April 04, 2005

HIPAA’s barking -- and it may just bite

Getting up to speed is hard, but better business processes are a key fringe benefit

Although it differs markedly from Sarbanes-Oxley, HIPAA demands as much serious interpretative and operational gymnastics on the part of IT managers, requiring them to navigate a similar sea of guidelines, some mandatory, others seemingly less so.

One of HIPAA’s looming deadlines is case in point. By April 21, midsize and large health care organizations must meet the regulation’s security compliance standards.

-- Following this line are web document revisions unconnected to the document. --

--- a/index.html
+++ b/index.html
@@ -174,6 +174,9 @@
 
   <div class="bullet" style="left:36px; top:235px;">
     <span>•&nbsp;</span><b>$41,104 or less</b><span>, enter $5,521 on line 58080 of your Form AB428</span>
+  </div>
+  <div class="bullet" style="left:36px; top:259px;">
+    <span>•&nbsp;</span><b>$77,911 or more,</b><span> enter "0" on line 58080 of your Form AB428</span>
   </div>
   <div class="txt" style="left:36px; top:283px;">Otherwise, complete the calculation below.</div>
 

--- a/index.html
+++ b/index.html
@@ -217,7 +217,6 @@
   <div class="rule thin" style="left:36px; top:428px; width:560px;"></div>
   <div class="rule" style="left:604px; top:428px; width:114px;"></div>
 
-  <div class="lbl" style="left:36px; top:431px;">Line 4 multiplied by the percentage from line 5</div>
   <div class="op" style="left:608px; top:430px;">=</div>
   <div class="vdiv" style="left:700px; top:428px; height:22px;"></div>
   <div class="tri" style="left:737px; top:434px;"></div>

The law stipulates that patient records must be protected not only for confidentiality but also against “reasonably anticipated threats or hazards to the security or integrity of such information.”

But you’ll be hard-pressed to find anyone who can tell you exactly what that means. “In fact, the law can’t be too specific here,” says Phebe Waterfield, an analyst at Yankee Group. “We would like to be able to say, ‘Follow best practices to ensure security of patient health records,’ but in fact, systems are still too immature to specify what those are.”

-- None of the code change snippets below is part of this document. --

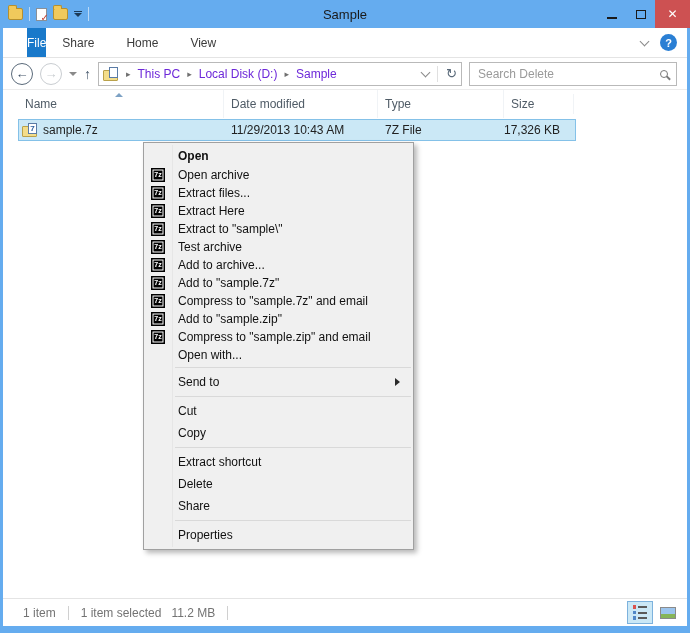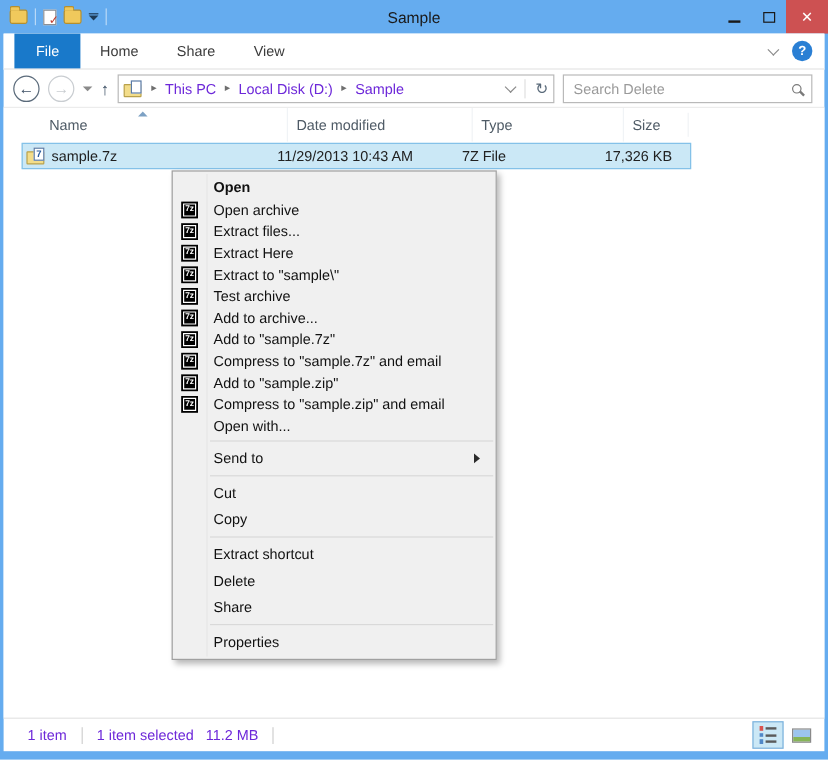--- a/index.html
+++ b/index.html
@@ -32,7 +32,7 @@
   
   .tabs { height:30px; display:flex; align-items:stretch; background:#fff; border-bottom:1px solid #e4e4e4; position:relative; }
   .tab { padding:0 16px; display:flex; align-items:center; color:#3b3b3b; }
-  .tab.file { background:#1979ca; color:#fff; margin-left:9px; padding:0 18px; }
+  .tab.file { background:#1979ca; color:#fff; margin-left:24px; padding:0 0; }
   .ribbon-right { position:absolute; right:10px; top:0; height:100%; display:flex; align-items:center; gap:12px; }
   .chev { width:7px; height:7px; border-right:1.5px solid #8a8a8a; border-bottom:1.5px solid #8a8a8a; transform:rotate(45deg); margin-top:-3px; }
   .help-circle { width:17px; height:17px; border-radius:50%; background:#2a7fd4; color:#fff; font-weight:bold; font-size:11px; display:flex; align-items:center; justify-content:center; }

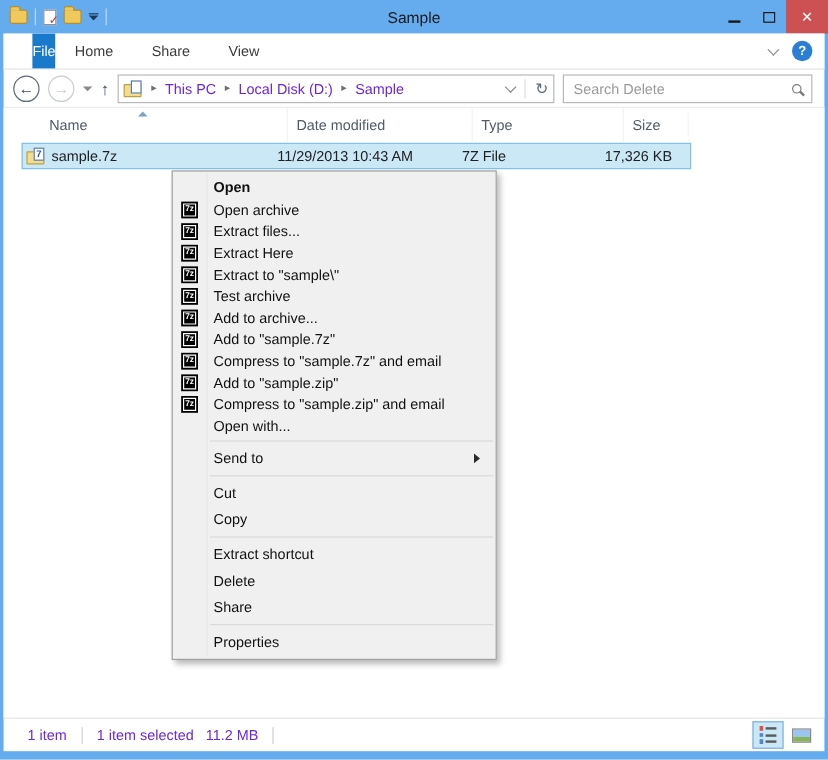--- a/index.html
+++ b/index.html
@@ -135,8 +135,8 @@
 
     <div class="tabs">
       <div class="tab file">File</div>
+      <div class="tab">Share</div>
       <div class="tab">Home</div>
-      <div class="tab">Share</div>
       <div class="tab">View</div>
       <div class="ribbon-right">
         <span class="chev"></span>

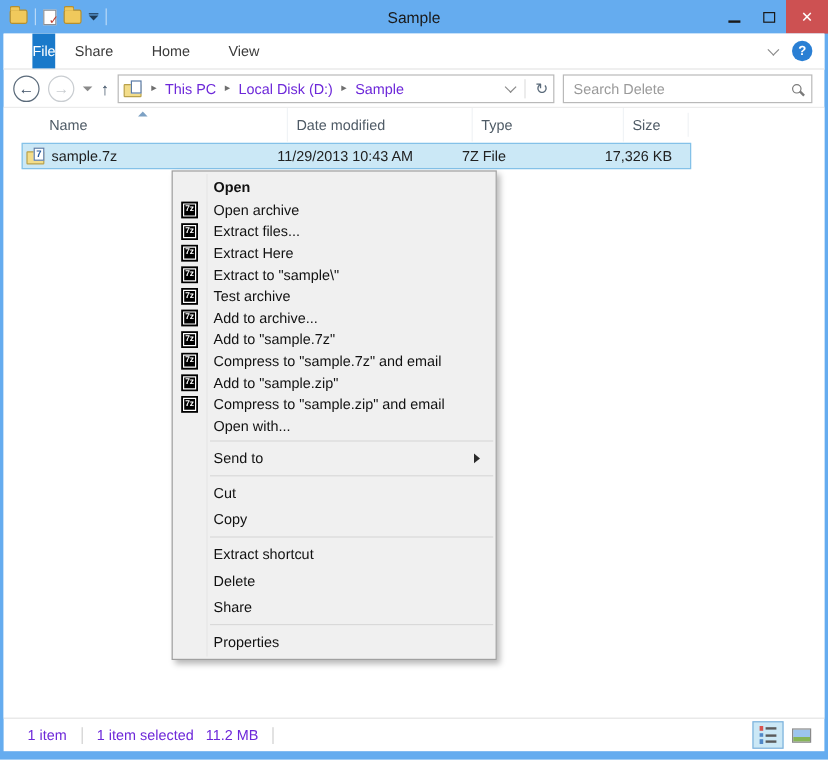--- a/index.html
+++ b/index.html
@@ -57,7 +57,7 @@
   
   .content { flex:1 1 auto; position:relative; background:#fff; overflow:hidden; }
   .colheaders { position:absolute; top:0; left:0; right:0; height:28px; color:#4f5b66; }
-  .colheaders .col { position:absolute; top:0; height:100%; display:flex; align-items:center; padding-left:7px; border-left:1px solid #f0f3f6;margin-left:16px; }
+  .colheaders .col { position:absolute; top:0; height:100%; display:flex; align-items:center; padding-left:7px; border-left:1px solid #f0f3f6; }
   .col-name { left:15px; width:205px; border-left:none !important; }
   .col-date { left:220px; width:154px; }
   .col-type { left:374px; width:126px; }

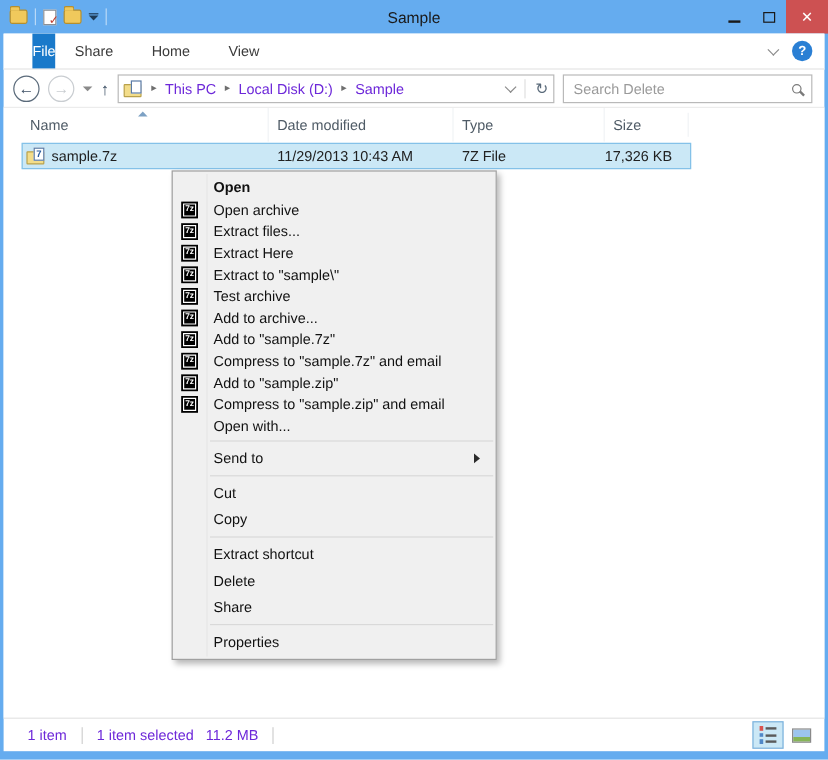--- a/index.html
+++ b/index.html
@@ -86,7 +86,7 @@
   .msep { height:1px; background:#d9d9d9; margin:3px 2px 3px 31px; }
 
   
-  .statusbar { height:28px; border-top:1px solid #e4e4e4; display:flex; align-items:center; padding:0 6px 0 20px; color:#6d28d9; position:relative; }
+  .statusbar { height:28px; border-top:1px solid #e4e4e4; display:flex; align-items:center; padding:0 6px 0 20px; color:#737373; position:relative; }
   .st-sep { width:1px; height:14px; background:#d0d0d0; margin:0 12px; }
   .st-group { display:flex; gap:10px; }
   .view-btns { position:absolute; right:6px; top:2px; display:flex; gap:2px; }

Catholic Health Systems left little to chance and built a separate datacenter. “We are doing data mirroring between our production site and the new one,” says Doug Torre, IT director at Catholic Health. “This was a big investment; we acquired additional storage and bolstered our WAN with fiber optics.”

Although Torre makes it clear that HIPAA does not in fact require this kind of effort, he maintains that the lengths Catholic Health went to made sense from a purely operational standpoint. Yankee’s Waterfield agrees: “Do you have to build out a separate DR [disaster-recovery system] to meet the upcoming HIPAA security deadline? No, you do not. But think about the information: patient health records. If I am allergic to penicillin, for example, and the record of that gets lost, I could die in the hospital. Lives are at stake, not to mention the financial liabilities involved.”

There are some things that get closer to absolutes when it comes to meeting requirements for the upcoming deadline. “Strong authentication is essential,” Torre says. “We use RSA Secure ID together with a Juniper SSL VPN. This ensures role-based access and session time-outs.”

William Gillespie, vice president and CIO of WellSpan Health, turned to a buzzword of the late ’90s for security help, the “network computer.”

“We deployed about 1,000 thin clients from Wyse,” Gillespie says, noting that the Wyse Technology machines are powered by MetaFrame software from Citrix. According to Gillespie, the network-centric model makes it easier to secure patient records, and it reduces TCO because thin clients are far cheaper to maintain than a distributed network of PCs.

Gillespie thinks most HIPAA requirements reflect best practices. If you have a reasonably secure infrastructure in place, it shouldn’t be that difficult to pass muster, he maintains. “To some extent, HIPAA just formalizes things you probably should be doing anyway,” he says.

Although this may make it tempting to say the April deadline’s bark is worse than its bite, Gillespie cautions IT to not let its guard down: “These are very real concerns that affect all of us as health care consumers and providers. This is real.”